Specific Aim 1 : To determine the structural properties of the NOS holoenzymes and derivative domains, using crystallography and cryo-electron microscopy;
Specific Aim 2 : To address intrinsic regulation of the nNOS and eNOS by nuclear magnetic resonance spectroscopy, laser flash photolysis and protein film voltammetry to determine the mechanistic properties of these proteins;
and Specific Aim 3 : To address the mechanisms involved in O2 metabolism and the process of oxygenation, using rapid-freeze-quench ENDOR, and conventional O2 metabolism measurements.
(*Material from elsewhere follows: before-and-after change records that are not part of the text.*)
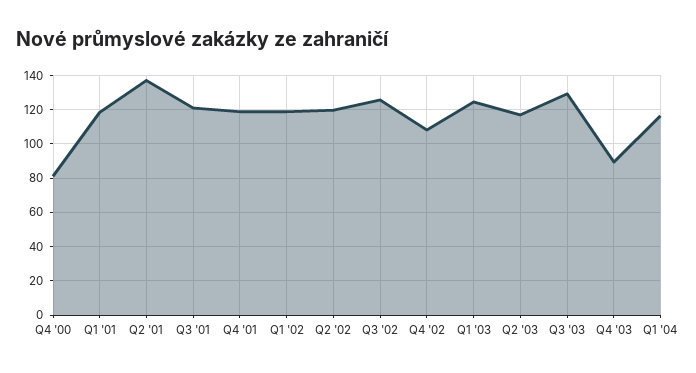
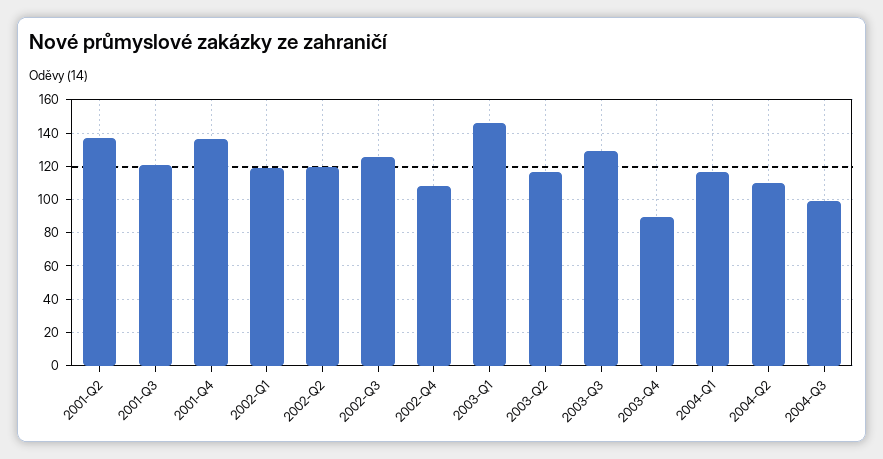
Q4 '00: 80 -> none
Q1 '01: 120 -> none
Q4 '01: 120 -> 135
Q1 '03: 125 -> 145
2004-Q2: none -> 110
2004-Q3: none -> 100

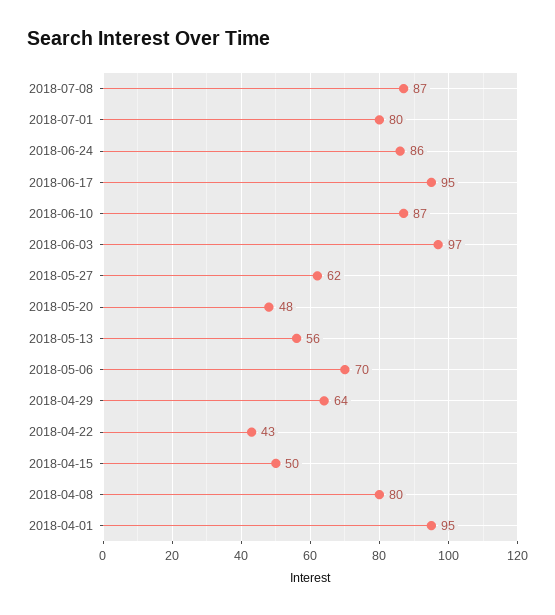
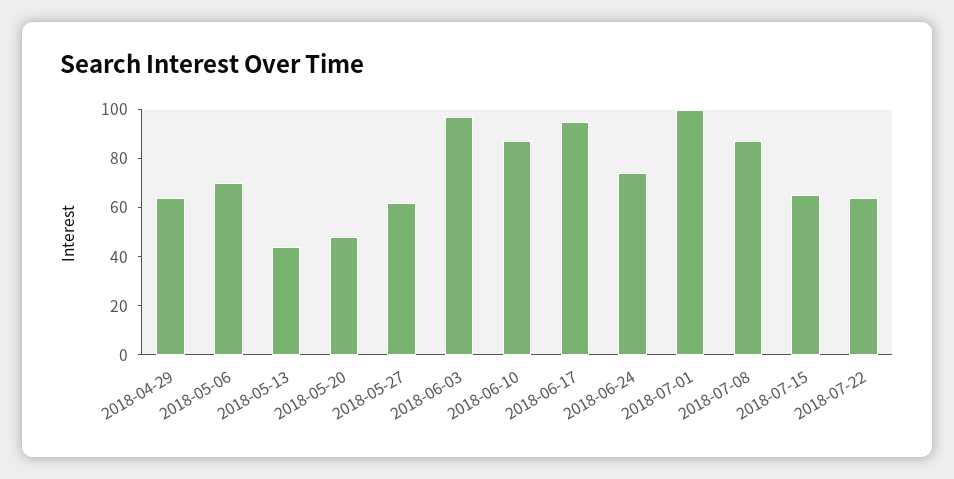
2018-07-01: 80 -> 100
2018-06-24: 86 -> 75
2018-05-13: 56 -> 45
2018-04-22: 43 -> none
2018-04-15: 50 -> none
2018-04-08: 80 -> none
2018-04-01: 95 -> none
2018-07-15: none -> 65
2018-07-22: none -> 65

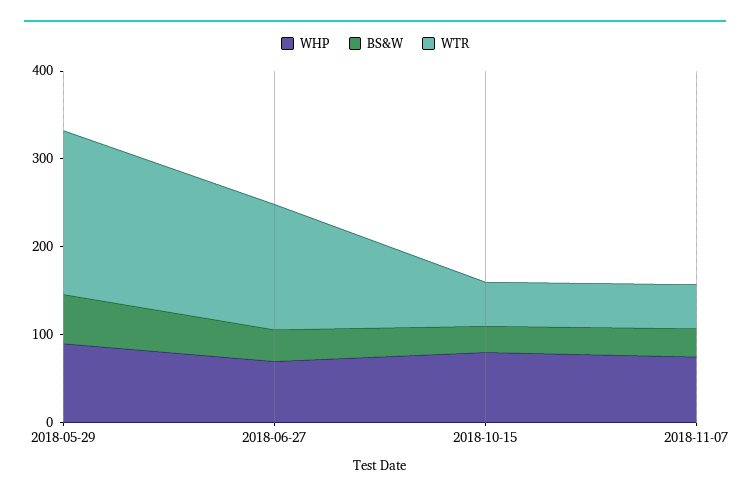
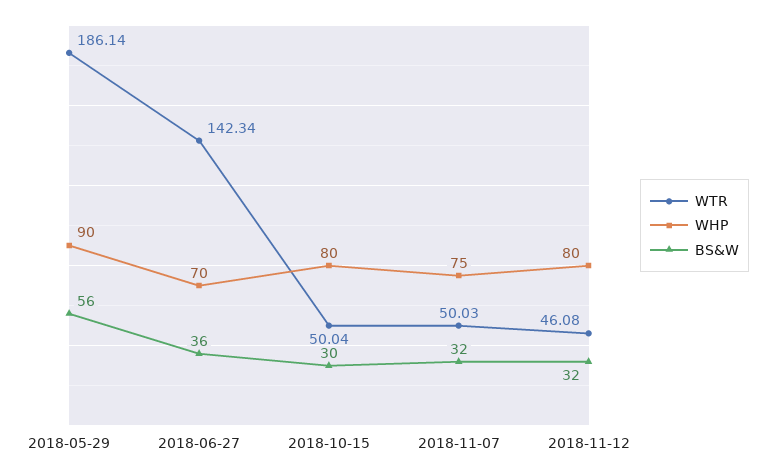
WTR, 2018-11-12: none -> 46.08
WHP, 2018-11-12: none -> 80
BS&W, 2018-11-12: none -> 32

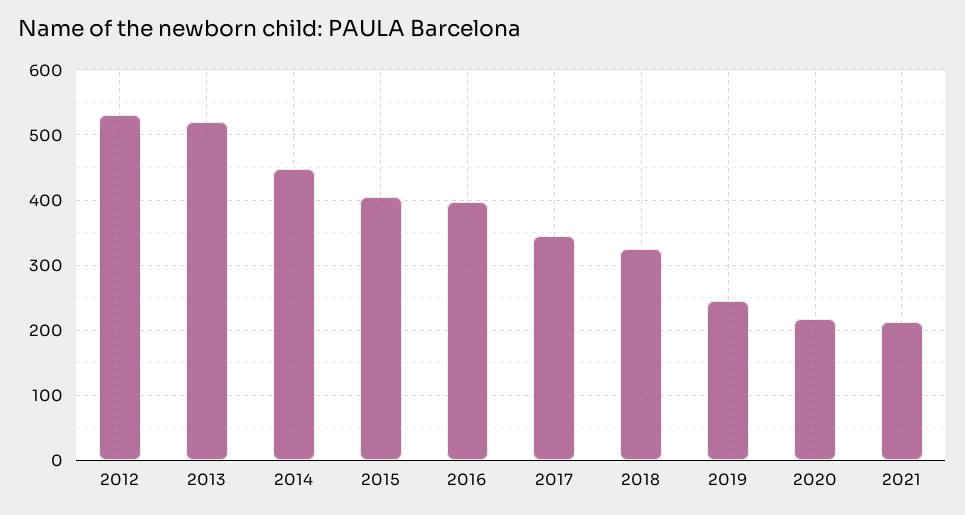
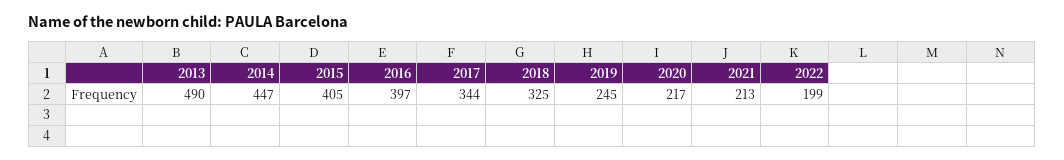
2012: 530 -> none
2013: 520 -> 490
2022: none -> 199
These experiments will test the following hypotheses: 1) that the overall architecture of each NOS isoform determines the intrinsic control of electron transfer through these enzymes;2) that these isoform-specific architectural features influence their catalytic regulation;and 3) that differential O2 metabolism is also based on structural features of the three isoforms.

Public Health Relevance

The nitric oxide produced by the nitric oxide synthases plays vital roles in human neurotransmission, hemodynamic control, and the immune response. Aberrant production of nitric oxide has been implicated in endothelial dysfunction, septic shock, and other disease processes. Studying the structure and regulation of NOS in vitro will lead to greater the understanding of, and the ability to positively affect, these processes in humans.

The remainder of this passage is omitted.